Asta Olivia Nordenhof's Latest Analysis: A Danish Literary Sequence Burning with Intent

During the early hours of April 7 1990, a catastrophic blaze erupted on board the MS Scandinavian Star, a car and passenger ferry operating between Oslo and Frederikshavn. Insufficient staff training along with malfunctioning safety doors accelerated the propagation of the fire, while toxic hydrogen cyanide gas released from combusting materials caused the deaths of 159 people. At first, the tragedy was attributed to a passenger—a truck driver with a record of arson. Since this suspect also perished in the incident and was unable to defend the accusations, the full facts regarding the disaster remained hidden for many years. Only in 2020 that a detailed documentary revealed the fire was probably set intentionally as part of an insurance fraud.

Asta Olivia Nordenhof's Literary Sequence: A Glimpse

Within the first volume of Asta Olivia Nordenhof's epic sequence, the preceding volume, an unidentified protagonist is riding on a public transport through the Danish capital when she observes an older man on the sidewalk. As the bus drives away, she feels an “uncanny feeling” that she is carrying a part of him with her. Driven to retrace the route in pursuit of him, the character finds herself in a setting that is both unfamiliar and deeply familiar. She introduces readers to Maggie and Kurt, whose connection is tested by the burdens of their troubled pasts. In the final pages of that volume, it is implied that the root of Kurt's discontent may originate in a disastrous financial decision made on his account by a individual known as T.

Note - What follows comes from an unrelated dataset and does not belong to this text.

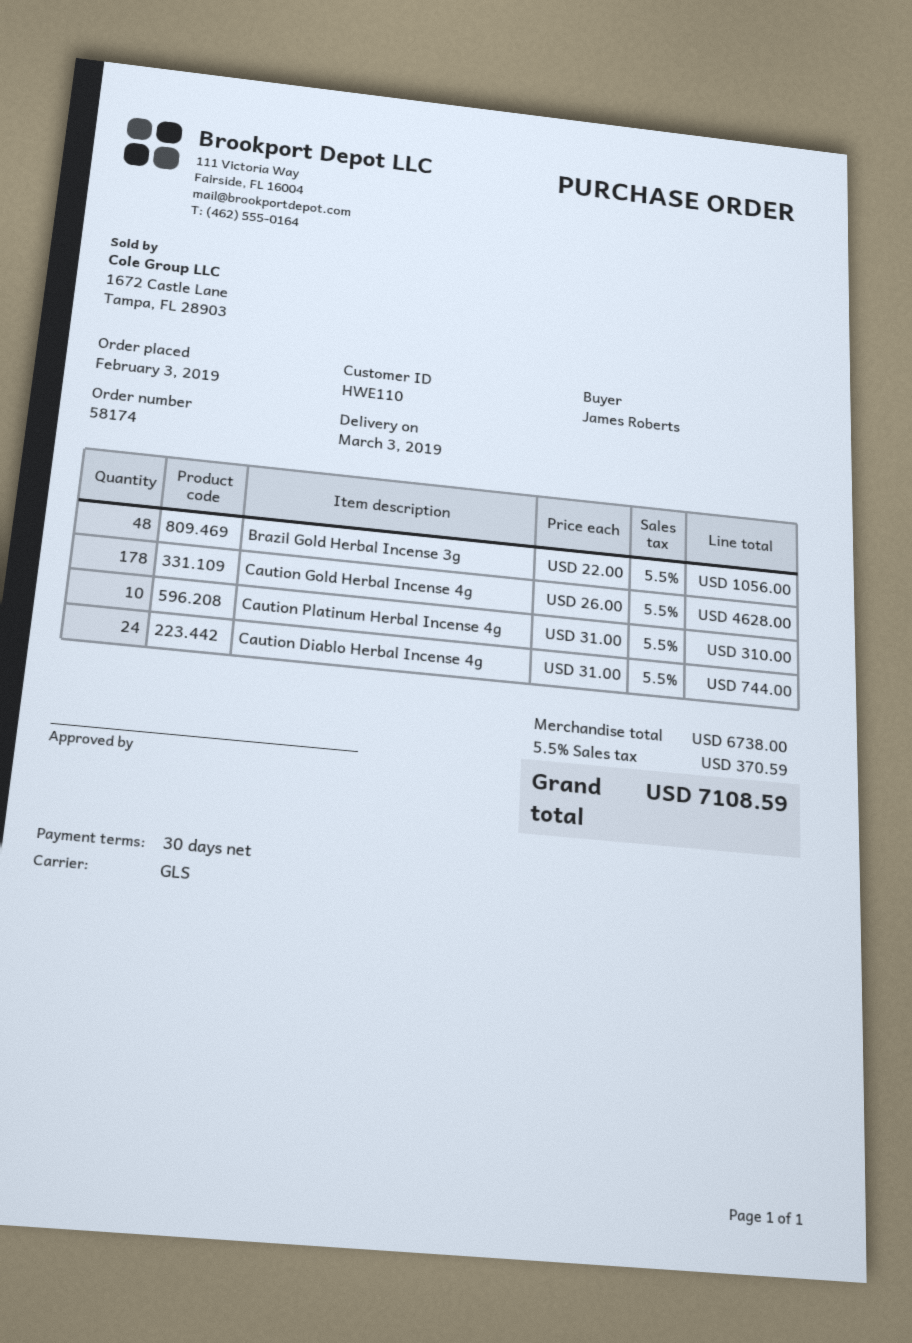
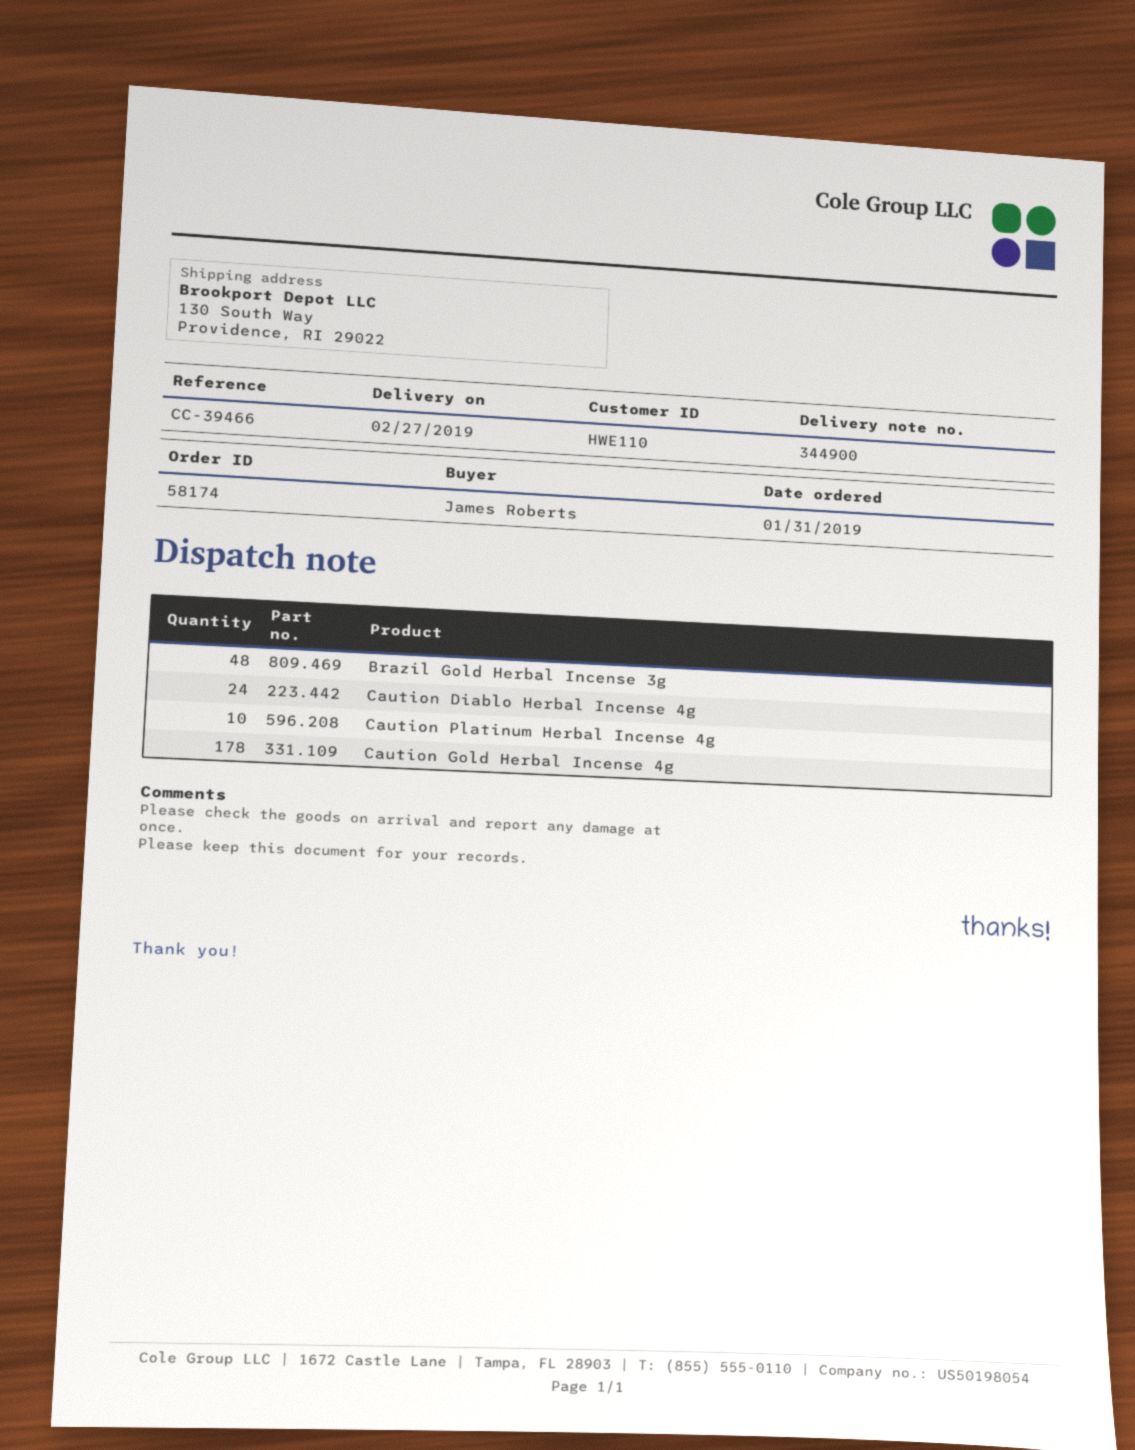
order date: 2019-02-03 -> 2019-01-31
delivery date: 2019-03-03 -> 2019-02-27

This New Volume: An Unconventional Narrative Style

This second installment opens with an lengthy poetic passage in which the narrator describes her struggle to compose T's narrative. “In this second volume,” she states, “we were supposed / to trace him / from youth up until / the night / when he sat anticipating for / the report that / the blaze / on the ferry / had effectively been / set.” Overwhelmed by the task she has set herself and disrupted by the global health crisis, she approaches the story indirectly, as a type of allegory. “I came to think / that I / can do / anything I want / so this / is my book / this is / for you / this is / an erotic thriller / about entrepreneurs and / the dark force.”

A narrative gradually unfolds of a female character who spends quarantine in London with a near-unknown person and over the course of those days tells to him what occurred to her a decade before, when she agreed to an proposal from a figure who professed to be the devil to fulfill all her wishes, so long as she didn't question his motives. As the threads of the dual narratives become more intertwined, we begin to suspect that they are identical—or at the very least that the identity of T is multiple, for there are demonic forces all around.

Another blaze is present: a passionate, magnetic commitment to writing as a political act

Deals with the Devil: A Literary Exploration

Classic stories teach us that it is the devil who does bargains, not God, and that we engage in them at our risk. But suppose the protagonist herself is the devil? A additional narrative eventually emerges—the account of a young woman whose childhood was marred by mistreatment and who was placed in a mental health facility, under pressure to conform with societal norms or suffer more of the same. “[The devil] knows that in the scenario you've created for it, there are two outcomes: submit or remain a beast.” A alternative path is ultimately unveiled through a collection of verses to the night that are also a call to arms against the forces of wealth and power.

Parallels and Readings: From Fiction to Real Events

Numerous British readers of Nordenhof's series books will reflect immediately of the London tower fire, which, though accidental in origin, shares parallels in that the resulting disaster and fatalities can be attributed at in part to the dangerous trade-off of putting financial gain over people. In these initial volumes of what is planned to be a multi-volume sequence, the fire on board the ship and the series of fraudulent transactions that culminated in mass murder are a ominous underlying presence, showing themselves only in fleeting flashes of detail or inference yet projecting a deepening shadow over all that occurs. Some individuals may question how far it is feasible to interpret The Devil Book as a stand-alone work, when its purpose and meaning are so intricately tied into a broader whole whose ultimate shape, at present, is uncertain.

Innovative Prose: Ethics and Aesthetics Fused

There will be others—and I include myself as among them—who will become enamored with the author's project purely as text, as properly experimental literature whose ethical and artistic intent are so deeply interlinked as to make them inextricable. “Write poems / for we need / that too.” There is another fire here: an intense, attractive devotion to writing as a statement. I will continue to pursue this series, no matter where it goes.

Stephanie Austin
Stephanie Austin

An art historian and curator passionate about preserving and sharing the cultural treasures of Italy's iconic destinations.